2. Gemessen an diesen Anforderungen ist hier ein ordnungsgemäßes Protokollurteil nicht erlassen worden. Zwar trägt die als Anlage zur vorläufigen Protokollaufzeichnung zu den Akten genommene und ihr unverbunden nachgeheftete Urteilsformel die Unterschrift aller drei bei der Entscheidungsfindung mitwirkenden Richter der Berufungskammer. Diese Anlage könnte indessen selbst im Falle ihrer - wegen Ablaufs der in § 548 ZPO bezeichneten Frist aber ebenfalls nicht mehr möglichen (vgl. aaO., Tz. 13) - Verbindung mit dem hergestellten Sitzungsprotokoll nicht zum Bestandteil eines ordnungsgemäßen Protokollurteils werden. Denn abgesehen von einer Kurzbezeichnung der Parteien und den Namen der mitwirkenden Richter fehlen darin die nach § 313 Abs. 1 Nr. 1 bis 3 ZPO erforderlichen Angaben, so dass die darauf gesetzten Unterschriften nicht den ganzen notwendigen Inhalt des Urteils und ebenso wenig den Inhalt des erst anschließend fertig gestellten Protokolls decken (vgl. aaO., Tz. 12). Das endgültige Sitzungsprotokoll erfüllt die Anforderungen gleichfalls nicht. Es ist nur vom Vorsitzenden der Berufungskammer (und der Urkundsbeamtin der Geschäftsstelle) unterschrieben worden und enthält im Übrigen weder die nach § 540 Abs. 1 Satz 1 Nr. 1 ZPO erforderlichen Darlegungen noch die nach § 313 Abs. 1 Nr. 4 ZPO erforderliche Urteilsformel.

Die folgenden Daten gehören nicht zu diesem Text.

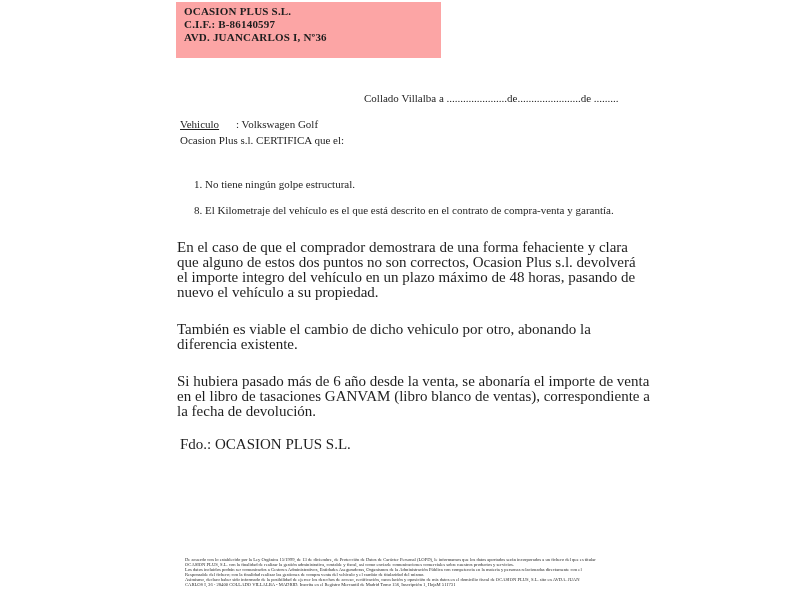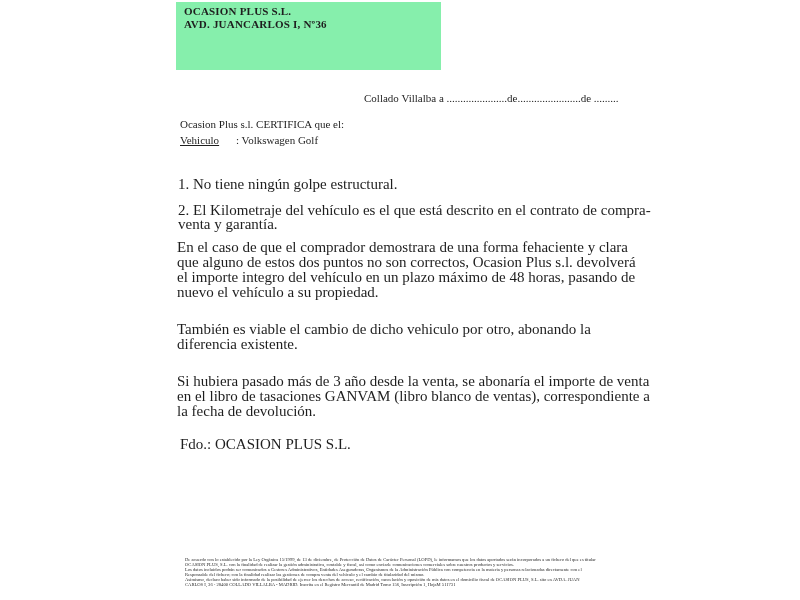--- a/index.html
+++ b/index.html
@@ -14,8 +14,8 @@
   .page{position:absolute;inset:0;}
 
   .header-box{
-    position:absolute;left:176px;top:2px;width:265px;height:68px;
-    background:#86efac;
+    position:absolute;left:176px;top:2px;width:265px;height:56px;
+    background:#fca5a5;
     padding:3px 0 0 8px;box-sizing:border-box;
     font-weight:bold;font-size:11px;line-height:13.2px;
     letter-spacing:.2px;

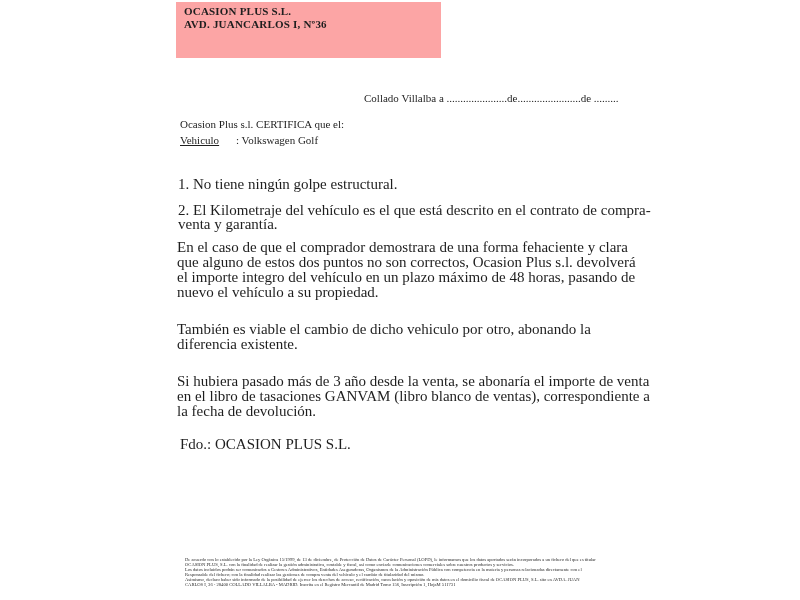--- a/index.html
+++ b/index.html
@@ -56,6 +56,7 @@
 
   <div class="header-box">
     <div>OCASION PLUS S.L.</div>
+    <div>C.I.F.: B-86140597</div>
     <div>AVD. JUANCARLOS I, Nº36</div>
   </div>
 

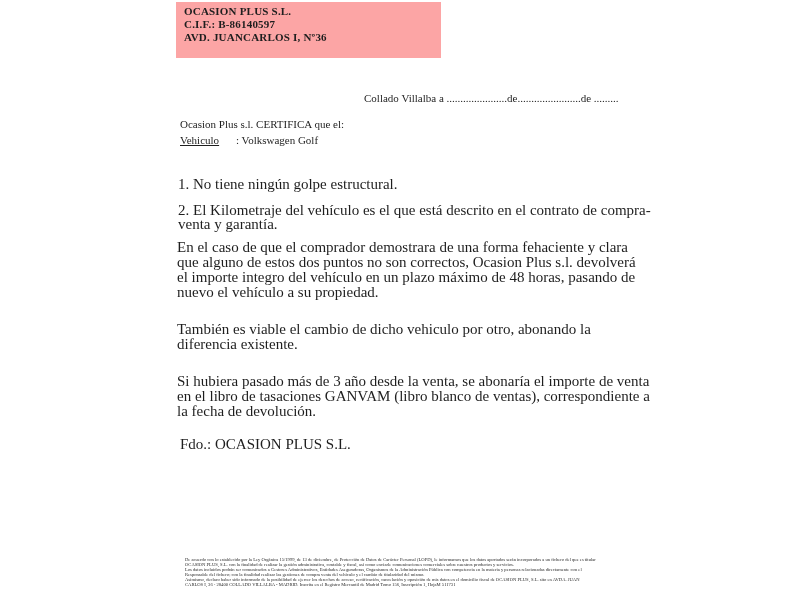--- a/index.html
+++ b/index.html
@@ -63,10 +63,10 @@
   <div class="date-line">Collado Villalba a ......................de.......................de .........</div>
 
   <div class="certify">
-    <div>Ocasion Plus s.l. CERTIFICA que el:</div>
     <div>
       <span class="cert-label"><span>Vehiculo</span></span><span>: Volkswagen Golf</span>
     </div>
+    <div>Ocasion Plus s.l. CERTIFICA que el:</div>
   </div>
 
   <div class="points">

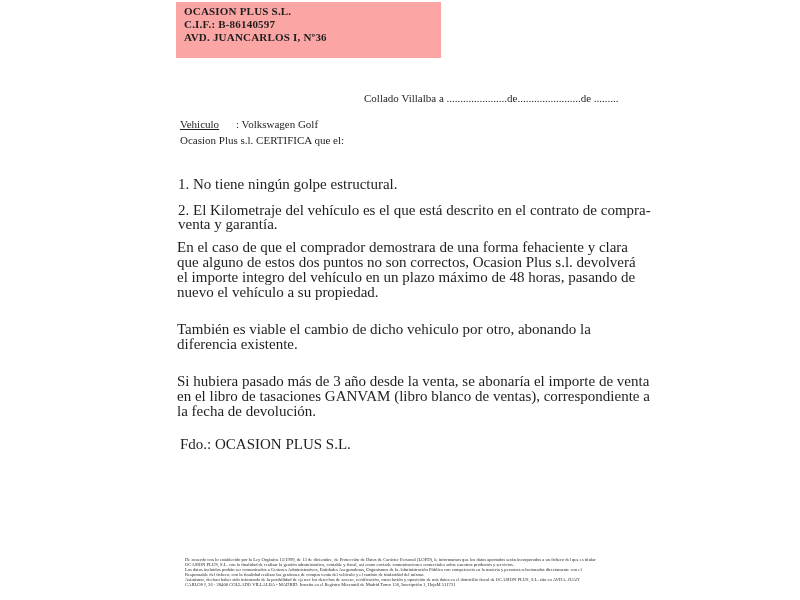--- a/index.html
+++ b/index.html
@@ -30,7 +30,7 @@
   .cert-label{display:inline-block;width:56px;}
   .cert-label span{text-decoration:underline;}
 
-  .points{position:absolute;left:178px;top:177px;width:480px;font-size:15px;}
+  .points{position:absolute;left:194px;top:177px;width:480px;font-size:11px;}
   .points .pt{margin:0 0 12px 0;line-height:14px;}
 
   .paras{position:absolute;left:177px;top:240px;width:473px;font-size:15px;}

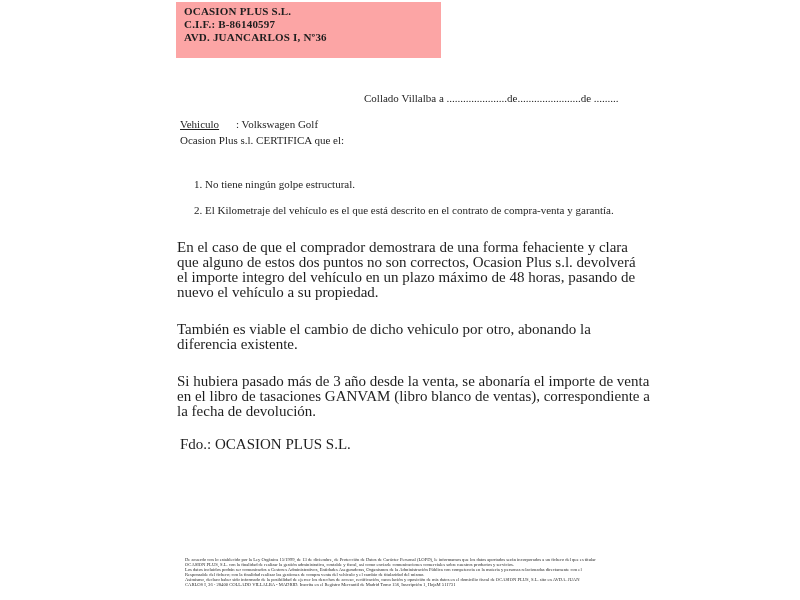--- a/index.html
+++ b/index.html
@@ -71,7 +71,7 @@
 
   <div class="points">
     <div class="pt">1. No tiene ningún golpe estructural.</div>
-    <div class="pt">2. El Kilometraje del vehículo es el que está descrito en el contrato de compra-venta y garantía.</div>
+    <div class="pt">8. El Kilometraje del vehículo es el que está descrito en el contrato de compra-venta y garantía.</div>
   </div>
 
   <div class="paras">

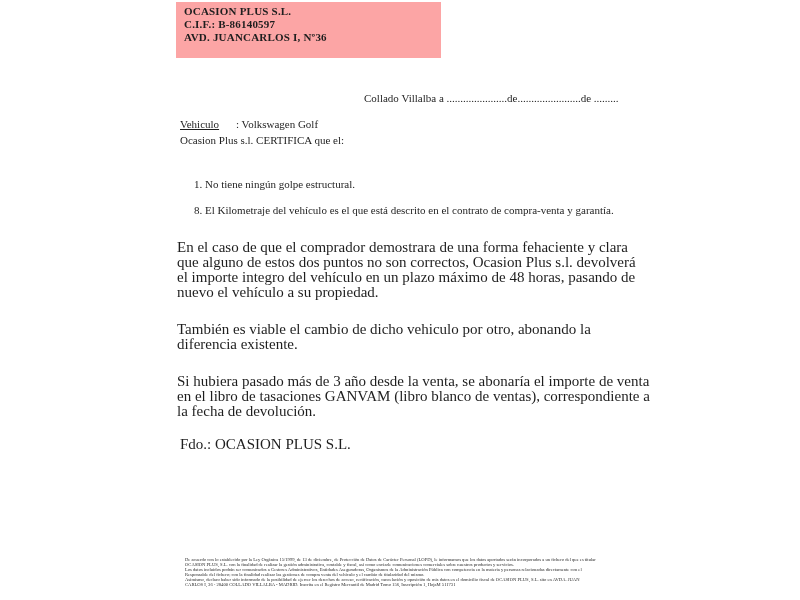--- a/index.html
+++ b/index.html
@@ -77,7 +77,7 @@
   <div class="paras">
     <p>En el caso de que el comprador demostrara de una forma fehaciente y clara que alguno de estos dos puntos no son correctos, Ocasion Plus s.l. devolverá el importe integro del vehículo en un plazo máximo de 48 horas, pasando de nuevo el vehículo a su propiedad.</p>
     <p class="gap">También es viable el cambio de dicho vehiculo por otro, abonando la diferencia existente.</p>
-    <p class="gap">Si hubiera pasado más de 3 año desde la venta, se abonaría el importe de venta en el libro de tasaciones GANVAM (libro blanco de ventas), correspondiente a la fecha de devolución.</p>
+    <p class="gap">Si hubiera pasado más de 6 año desde la venta, se abonaría el importe de venta en el libro de tasaciones GANVAM (libro blanco de ventas), correspondiente a la fecha de devolución.</p>
   </div>
 
   <div class="signature">Fdo.: OCASION PLUS S.L.</div>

3. Das Berufungsurteil kann auch nicht als sogenanntes Stuhlurteil nach § 310 Abs. 1 Satz 1 Halbs. 1 ZPO aufrechterhalten werden, weil es abgesehen von seiner Lückenhaftigkeit bei den nach § 313 Abs. 1 Nr. 1 bis 3 ZPO erforderlichen Angaben entgegen § 540 Abs. 1 Satz 1 ZPO nicht mit Gründen versehen ist (§ 547 Nr. 6 ZPO), sondern nur die Urteilsformel enthält (vgl. aaO., Tz. 14).
II. Der dem Berufungsgericht unterlaufene Verfahrensfehler führt - ohne dass es auf die von den Beklagten in sachlicher Hinsicht erhobenen Revisionsrügen ankäme - gemäß § 547 Nr. 6, § 562 Abs. 1, § 563 Abs. 1 Satz 1 ZPO zur Aufhebung des angefochtenen Urteils und zur Zurückverweisung der Sache an das Berufungsgericht.
Die Kostenentscheidung beruht hinsichtlich der außergerichtlichen Kosten des Revisionsverfahrens auf § 21 Abs. 1 Satz 1 GKG.